The program focuses on three specific Social Studies Content Standards
Content Statement 3: “Historians analyze cause, effect, sequence and correlation in historical events, including multiple causation and long-and short-term relations.”
Getting students to think critically is one of the main challenges faced by teachers today. The critical examination of history is one area that students often miss, reducing history to dates and places without understanding of why historical events occurred. To view a Western Union telegraph sent to a World War II family starting with the words: The Secretary of War desires me to express his deep regret that your son….”, to read a letter written to his parents by an American POW in a German prison camp or to set in an aircraft like the ones that took paratroops into Normandy on June 6, 1944 are things that cannot be offered in a classroom.
Content Statement 20: “During the 1930s, the United States government attempted to distance the country from earlier interventionist policies in the Western Hemisphere as well as retain an isolationist approach to events in Europe and Asia until the beginning of World War II.”
Part of the program addresses one of the ultimate costs of United States isolationism during the 1930s, the attack of the United States Pacific Fleet at Pearl Harbor through discussion not only of the attack, but the underlying reasons for the attack.
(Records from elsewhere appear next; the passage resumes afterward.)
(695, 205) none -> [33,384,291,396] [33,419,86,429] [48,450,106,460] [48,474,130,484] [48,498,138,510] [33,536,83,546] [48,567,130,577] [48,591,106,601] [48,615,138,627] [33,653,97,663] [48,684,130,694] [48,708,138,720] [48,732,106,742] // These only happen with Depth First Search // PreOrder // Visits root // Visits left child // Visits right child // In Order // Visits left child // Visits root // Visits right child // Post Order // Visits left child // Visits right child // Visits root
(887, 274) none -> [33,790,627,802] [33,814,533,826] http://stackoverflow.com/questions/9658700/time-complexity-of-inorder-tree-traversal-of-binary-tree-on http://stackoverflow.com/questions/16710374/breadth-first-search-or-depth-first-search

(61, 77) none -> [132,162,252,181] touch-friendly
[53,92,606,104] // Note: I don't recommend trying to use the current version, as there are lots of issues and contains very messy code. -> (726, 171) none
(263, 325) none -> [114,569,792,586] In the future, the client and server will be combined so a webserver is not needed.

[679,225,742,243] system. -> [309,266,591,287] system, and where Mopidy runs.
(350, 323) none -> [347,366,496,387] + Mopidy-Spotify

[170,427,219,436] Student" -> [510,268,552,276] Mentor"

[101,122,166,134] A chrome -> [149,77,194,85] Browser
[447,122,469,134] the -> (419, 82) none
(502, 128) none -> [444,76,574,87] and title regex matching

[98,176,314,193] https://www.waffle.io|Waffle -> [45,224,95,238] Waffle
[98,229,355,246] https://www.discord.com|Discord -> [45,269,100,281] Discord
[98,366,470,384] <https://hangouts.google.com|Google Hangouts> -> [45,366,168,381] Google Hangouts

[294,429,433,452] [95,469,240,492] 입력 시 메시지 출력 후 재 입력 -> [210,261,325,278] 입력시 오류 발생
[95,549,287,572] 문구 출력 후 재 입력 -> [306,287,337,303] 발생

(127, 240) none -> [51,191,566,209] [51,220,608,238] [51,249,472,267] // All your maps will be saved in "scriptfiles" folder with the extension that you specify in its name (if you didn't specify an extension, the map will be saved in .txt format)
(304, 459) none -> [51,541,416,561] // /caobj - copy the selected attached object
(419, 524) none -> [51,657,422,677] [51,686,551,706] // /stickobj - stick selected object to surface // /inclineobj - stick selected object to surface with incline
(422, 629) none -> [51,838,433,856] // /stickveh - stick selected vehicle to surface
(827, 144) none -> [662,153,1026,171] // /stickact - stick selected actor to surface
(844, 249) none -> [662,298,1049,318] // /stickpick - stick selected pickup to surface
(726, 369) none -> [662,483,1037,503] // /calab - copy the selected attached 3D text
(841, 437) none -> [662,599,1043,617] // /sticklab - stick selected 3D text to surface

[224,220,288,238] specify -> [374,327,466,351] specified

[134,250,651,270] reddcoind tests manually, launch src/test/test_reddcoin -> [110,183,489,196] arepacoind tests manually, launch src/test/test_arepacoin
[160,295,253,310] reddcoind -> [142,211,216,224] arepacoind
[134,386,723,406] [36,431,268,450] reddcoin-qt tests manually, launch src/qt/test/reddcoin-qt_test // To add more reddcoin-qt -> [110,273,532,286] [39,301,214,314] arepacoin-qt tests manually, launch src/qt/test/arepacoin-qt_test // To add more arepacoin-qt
Part of the display that is included in the program is a piece of the battleship U.S.S. Arizona.
Content Statement #21: “The United States mobilization of its economic and military resources during World War II brought significant changes to American Society. Despite mistreatment, marginalized groups played important roles in the war effort while continuing to protest unfair treatment.”
World War II brought many changes to American Society which are addressed in this program – including the role of women in this nation. These changes are highlighted by the roles played by “Rosie the Riveter” and the members of the Women’s Air Force Service Pilots (WASPS). The unfortunate practices of racism and institutionalized segregation in this nation were also addressed during this period. The program highlights the dedication and bravery of a group of avaitors that came to be known as the Tuskegee Airmen. A discussion of the roles that these heroes played both during and after the war is included in the program.
The concept of wartime rationing is one foreign to today’s student. A review of the reasons for rationing, some of the rationing programs and the impact of rationing on a generation of Americans is discussed during the visit to MAPS.